### [Exercise]
Starting at the line that contains "text-justify: inter-word;" and stopping at the line that contains "margin-top: 6px;", restate each line of the records below exactly. Omit the pictures.

### [Provided data]
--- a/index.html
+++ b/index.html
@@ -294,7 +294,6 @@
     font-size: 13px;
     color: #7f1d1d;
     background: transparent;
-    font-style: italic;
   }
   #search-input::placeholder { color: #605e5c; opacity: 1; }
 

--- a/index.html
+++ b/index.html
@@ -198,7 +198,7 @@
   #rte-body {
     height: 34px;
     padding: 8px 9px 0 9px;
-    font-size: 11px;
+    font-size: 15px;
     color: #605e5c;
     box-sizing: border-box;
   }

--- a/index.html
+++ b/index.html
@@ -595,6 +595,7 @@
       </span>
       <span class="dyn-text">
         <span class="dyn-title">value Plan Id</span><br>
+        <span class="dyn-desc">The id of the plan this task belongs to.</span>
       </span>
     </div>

...

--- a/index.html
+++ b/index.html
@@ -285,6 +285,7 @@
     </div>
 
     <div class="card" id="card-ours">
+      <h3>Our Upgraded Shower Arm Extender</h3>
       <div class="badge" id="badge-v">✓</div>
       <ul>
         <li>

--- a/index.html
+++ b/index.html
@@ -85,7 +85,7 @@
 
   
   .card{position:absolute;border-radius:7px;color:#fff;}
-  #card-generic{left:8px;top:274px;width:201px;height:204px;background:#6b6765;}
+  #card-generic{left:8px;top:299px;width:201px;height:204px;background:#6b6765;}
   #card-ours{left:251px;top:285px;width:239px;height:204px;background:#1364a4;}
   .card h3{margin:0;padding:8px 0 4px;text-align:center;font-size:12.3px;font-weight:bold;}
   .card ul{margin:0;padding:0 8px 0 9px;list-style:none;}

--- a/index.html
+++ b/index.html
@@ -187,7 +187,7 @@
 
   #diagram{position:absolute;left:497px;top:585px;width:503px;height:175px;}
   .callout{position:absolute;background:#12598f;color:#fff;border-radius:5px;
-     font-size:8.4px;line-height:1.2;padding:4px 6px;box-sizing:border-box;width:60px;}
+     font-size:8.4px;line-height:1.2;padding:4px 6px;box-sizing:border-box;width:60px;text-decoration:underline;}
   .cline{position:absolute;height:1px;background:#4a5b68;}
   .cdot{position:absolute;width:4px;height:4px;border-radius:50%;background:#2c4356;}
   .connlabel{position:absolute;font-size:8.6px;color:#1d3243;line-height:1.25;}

* * *

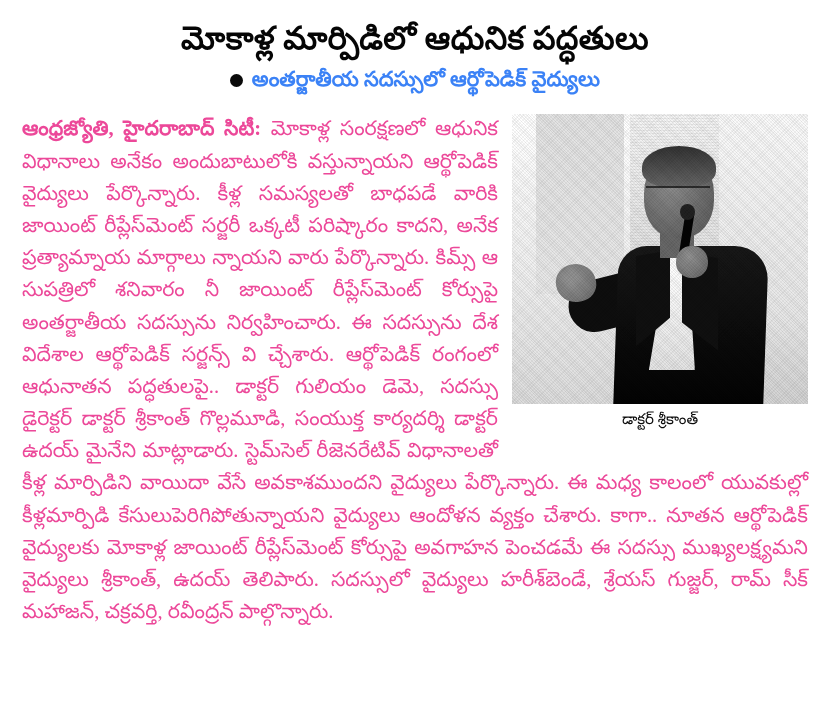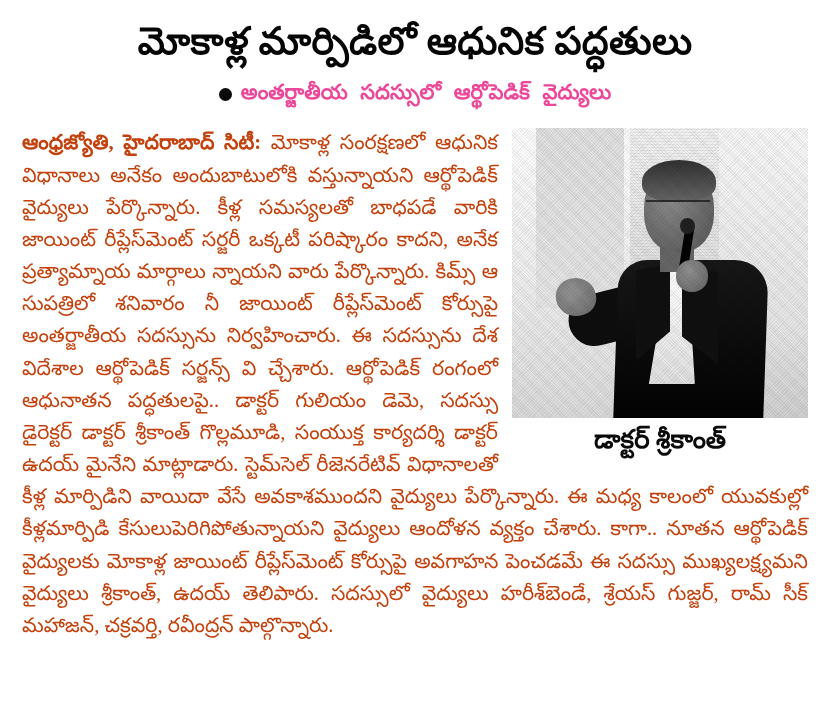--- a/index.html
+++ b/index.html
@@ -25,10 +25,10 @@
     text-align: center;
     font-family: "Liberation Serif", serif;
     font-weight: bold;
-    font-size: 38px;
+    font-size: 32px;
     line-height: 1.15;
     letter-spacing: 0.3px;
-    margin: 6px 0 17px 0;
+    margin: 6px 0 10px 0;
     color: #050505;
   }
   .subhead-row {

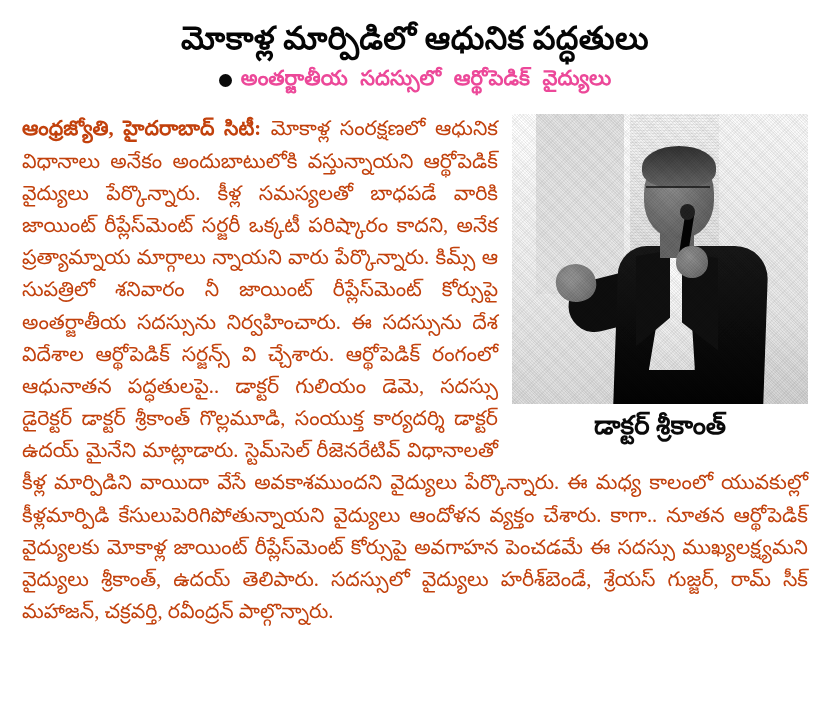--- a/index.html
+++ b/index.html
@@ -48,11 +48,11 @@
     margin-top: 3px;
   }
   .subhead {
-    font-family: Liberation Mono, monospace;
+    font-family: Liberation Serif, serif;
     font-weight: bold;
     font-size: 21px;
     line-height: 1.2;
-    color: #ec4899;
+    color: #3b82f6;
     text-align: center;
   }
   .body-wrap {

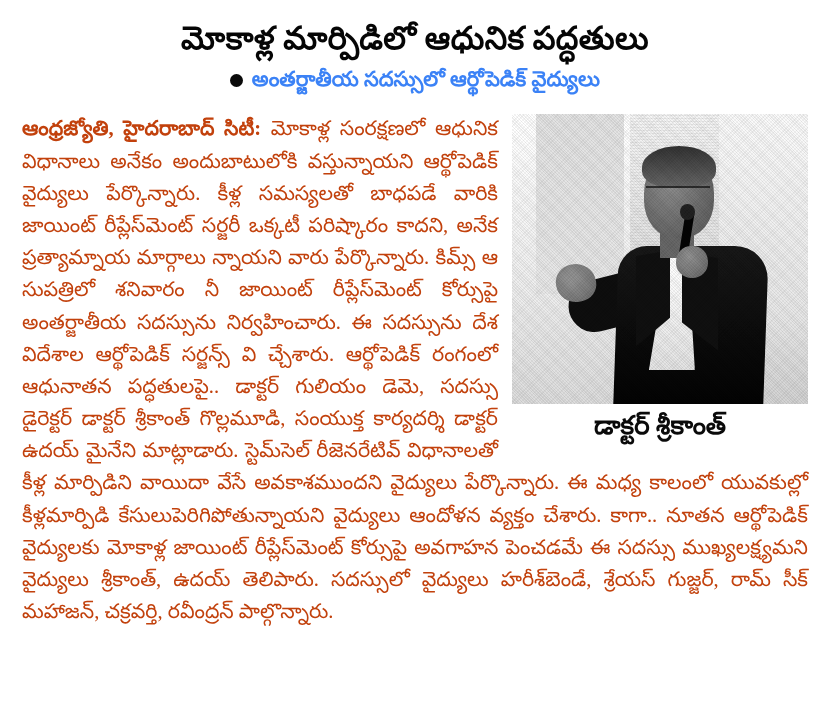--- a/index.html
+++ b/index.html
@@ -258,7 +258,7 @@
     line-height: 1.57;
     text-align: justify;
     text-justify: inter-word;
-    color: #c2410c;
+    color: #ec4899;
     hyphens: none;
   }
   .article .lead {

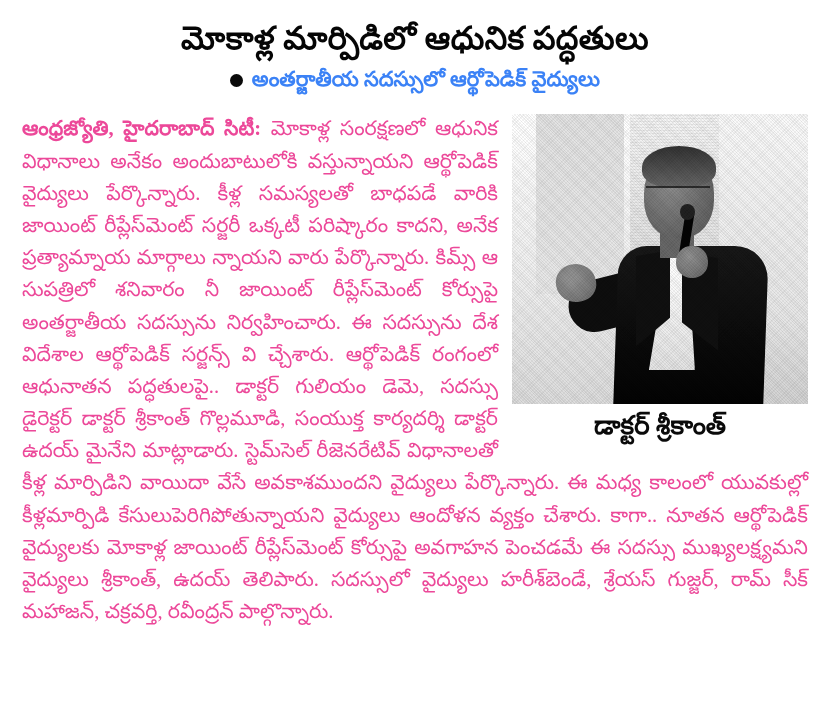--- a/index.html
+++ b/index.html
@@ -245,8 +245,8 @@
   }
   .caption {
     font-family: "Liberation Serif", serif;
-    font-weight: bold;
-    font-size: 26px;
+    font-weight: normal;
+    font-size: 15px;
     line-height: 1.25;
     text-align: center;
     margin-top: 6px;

### [Exercise answer]
     text-justify: inter-word;
-    color: #c2410c;
+    color: #ec4899;
     hyphens: none;
   }
   .article .lead {

--- a/index.html
+++ b/index.html
@@ -245,8 +245,8 @@
   }
   .caption {
     font-family: "Liberation Serif", serif;
-    font-weight: bold;
-    font-size: 26px;
+    font-weight: normal;
+    font-size: 15px;
     line-height: 1.25;
     text-align: center;
     margin-top: 6px;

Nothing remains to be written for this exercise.